La répartition confessionnelle pratiquée depuis l’indépendance a défini que le Président de la République soit de confession chrétienne maronite, le Premier Ministre musulman sunnite et le Président du Parlement musulman chiite. Se font face sur l’échiquier politique libanais deux formations parlementaires : le Mouvement du 14 mars et l’Alliance du 8 mars. Ce clivage du paysage politique ne rend pas aisée la désignation d’un Président de la République qui puisse satisfaire ces deux formations. Le Liban est un pays dont la taille est inversement proportionnelle au degré de complication qu’il implique tant sur le plan de la diversité des populations (18 communautés religieuses) qui le composent que sur celui de ses liens avec les pays proches ou lointains qui l’entourent.

Le mandat du Président Michel Sleimane est arrivé à son terme le 25 mai 2014 et la désignation du futur Président devait se faire avant cette date pour éviter la vacance du pouvoir. La difficulté repose sur la nécessaire réalisation d’un quorum (bien que la question ne fasse pas l’unanimité) des deux tiers des 128 députés libanais désignant le nouveau Président. Le boycott d’un certain nombre de députés peut, comme c’est le cas pour cette élection, faire obstacle à l’élection du Président de la République.
Une constante demeure malgré tout : le pays se trouve régulièrement au bord de l’éclatement et de la déchirure quand survient un miracle dans ce laboratoire du monde qui remet tous les protagonistes autour d’une table pour trouver une solution par essence temporaire. N’oublions pas par exemple que le Président Michel Sleimane a été désigné in extremis en mai 2008 grâce à l’intervention du Qatar, les députés libanais n’étant pas arrivés à un accord durant de longs mois de crise.

En réalité, le Liban hésite depuis la fin de la guerre civile entre modernité et archaïsme, tant institutionnels qu’ethniques et religieux. On ne peut que regretter une incapacité à faire évoluer des institutions qui ne peuvent, au vu des évolutions démographiques, demeurer en l’état même si elles ont démontré une certaine robustesse.
Le Liban se trouve ainsi plongé dans l’incertitude, entre risque de débordement armé et possible compromis sur les chemins d’une renégociation des accords de Taëf (1989). Le contexte international s’avère, comme souvent, extrêmement délicat. L’afflux de réfugiés syriens, dont on dit qu’ils ont dépassé le million d’âmes (soit un quart de la population libanaise), et qui viennent s’ajouter aux réfugiés palestiniens dont le sort n’est toujours pas réglé, la guerre civile syrienne qui déborde régulièrement les frontières libanaises, mais également les oppositions de principe qu’elle suscite entre les deux grandes formations politiques libanaises, ne sont que des exemples de facteurs de déstabilisation du Liban. Le pays a besoin aujourd’hui plus que jamais d’un Président de la République capable de ramener la sécurité et la sérénité au pays des cèdres.
Or force est de constater que si les noms qui circulent, comme celui de Samir Geagea, ou celui, sans doute plus crédible, de Michel Aoun ou même d’Amine Gemayel, sont ceux de personnages majeurs de la vie politique libanaise, ils auront beaucoup de difficulté à incarner ce pouvoir fédérateur nécessaire au Liban aujourd’hui. Tout ceci ne laisse rien présager de bon pour ce Liban dont la position géopolitique a toujours suscité les plus grandes convoitises.

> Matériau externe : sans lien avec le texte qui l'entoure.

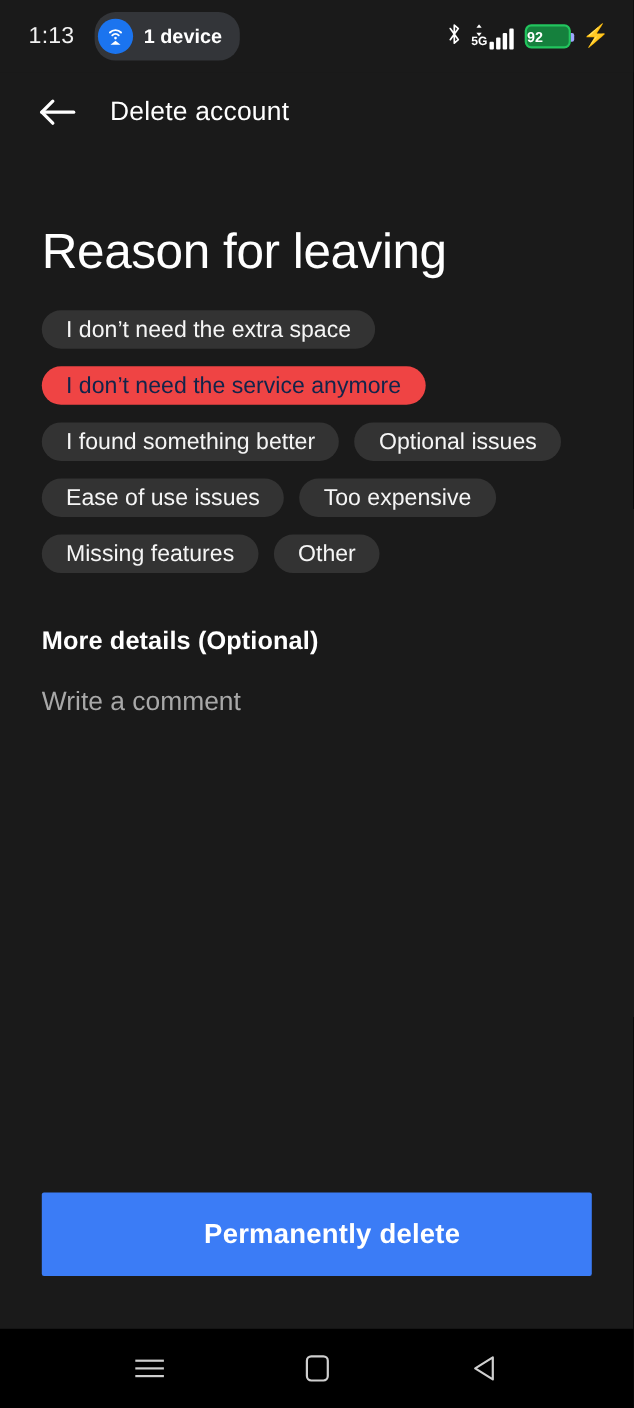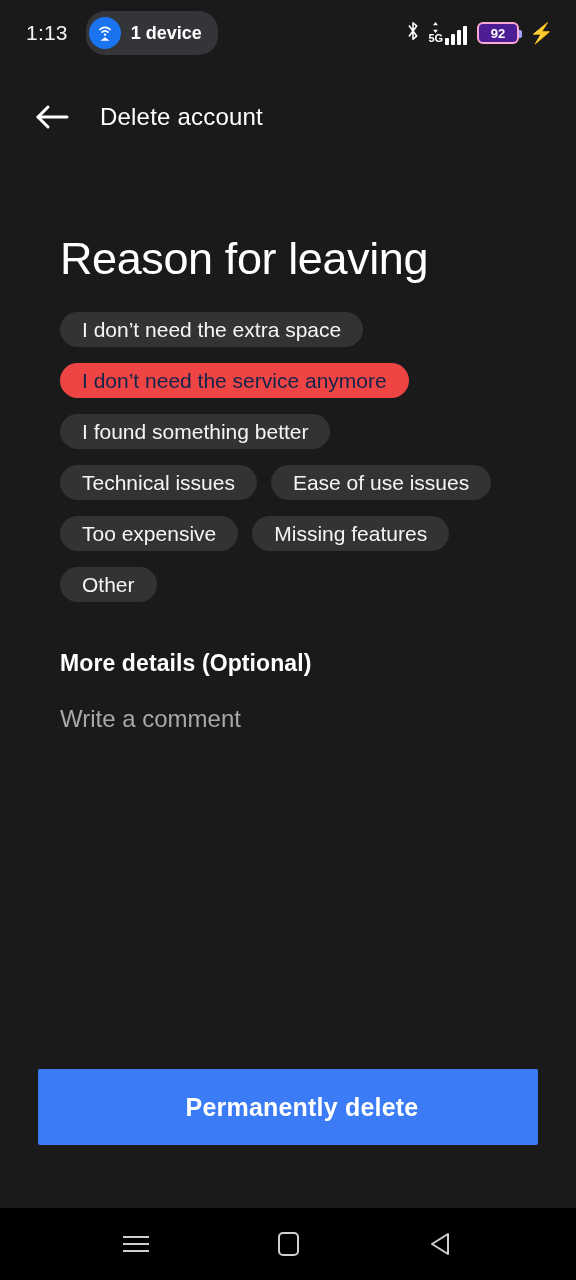"1:13" .phone { gap: 15px -> none }
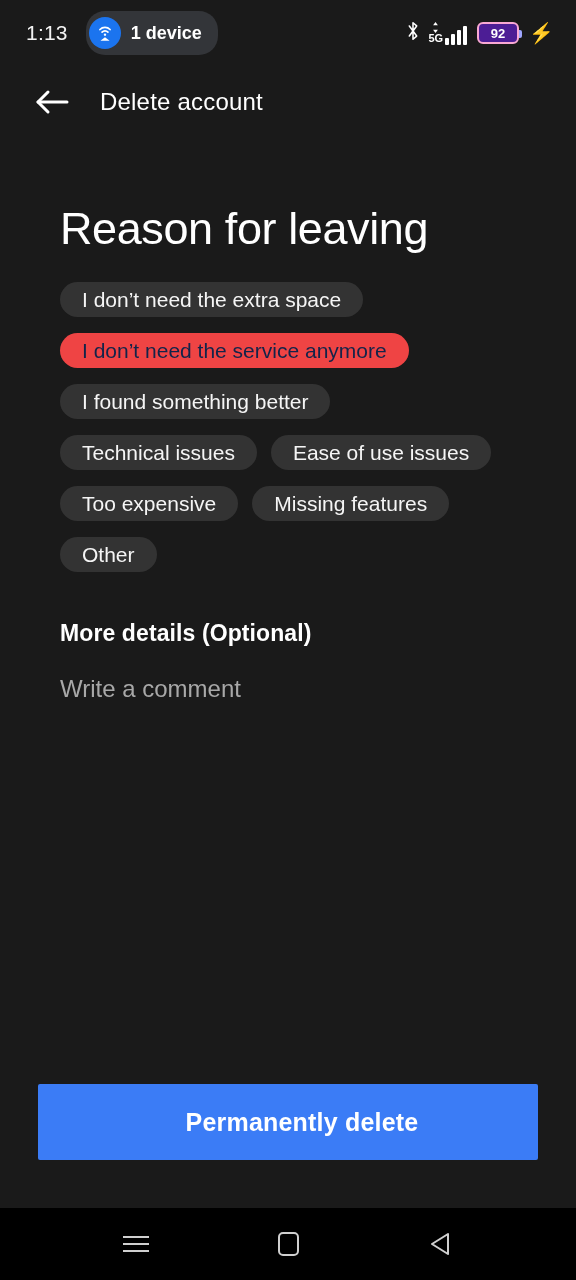"92" .battery { background: #4c1d95 -> #15803d; border: 2px solid #f9a8d4 -> 2px solid #22c55e; justify-content: center -> none }
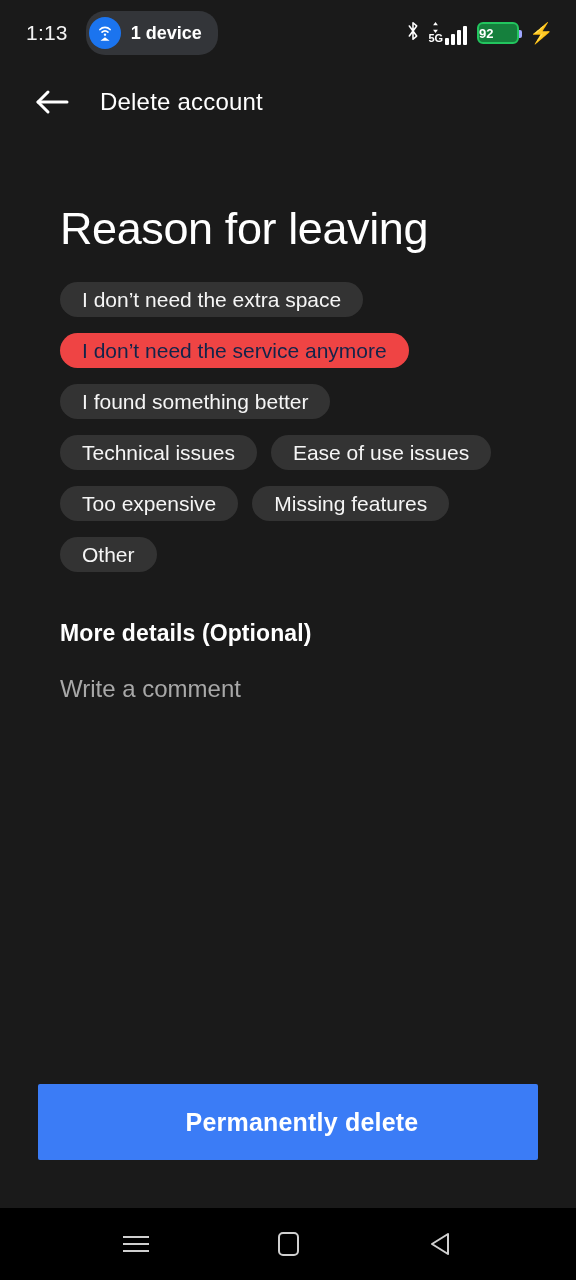"Reason for leaving" .content { padding: 0 60px -> 0 38px }
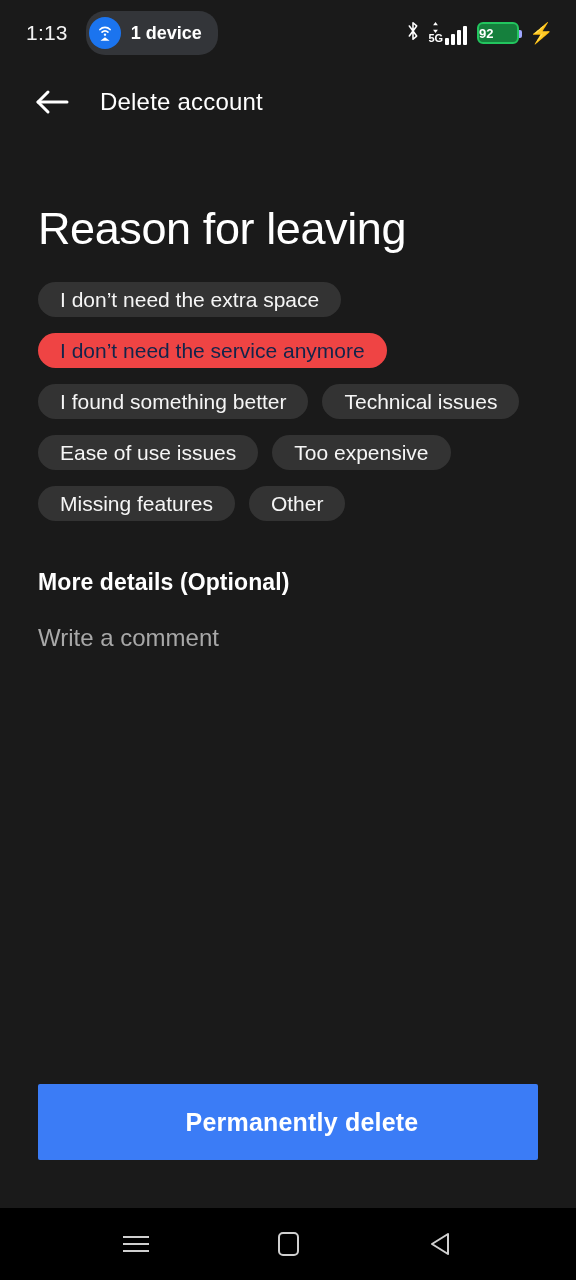"Technical issues" button.chip { text: Technical -> Optional }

En effet, ses terres fertiles de la façade maritime ou sa très grande richesse en eau douce, qui en fait le plus riche bassin hydrographique aux alentours, ou encore des gisements pétroliers et gaziers découverts très récemment au large du pays, ne sont qu’une partie des raisons très objectives qui peuvent motiver de puissants voisins dans leur désir de domination du Liban. Cette dernière découverte risque fort de changer la donne dans cette région du monde. Israël a déjà revendiqué ces ressources, tout comme Chypre, puisque celui des pays qui les exploitera sera assuré de rentrées substantielles et sera en capacité de construire un système social digne de ce nom et qui lui sera envié par tous les pays voisins, qui en sont presque totalement dénué.
Face à tous ces défis qui attendent le Liban dans les années à venir, le futur Président de la République libanaise jouera un rôle clé dans la stabilité du pays, l’avenir du pays en dépend.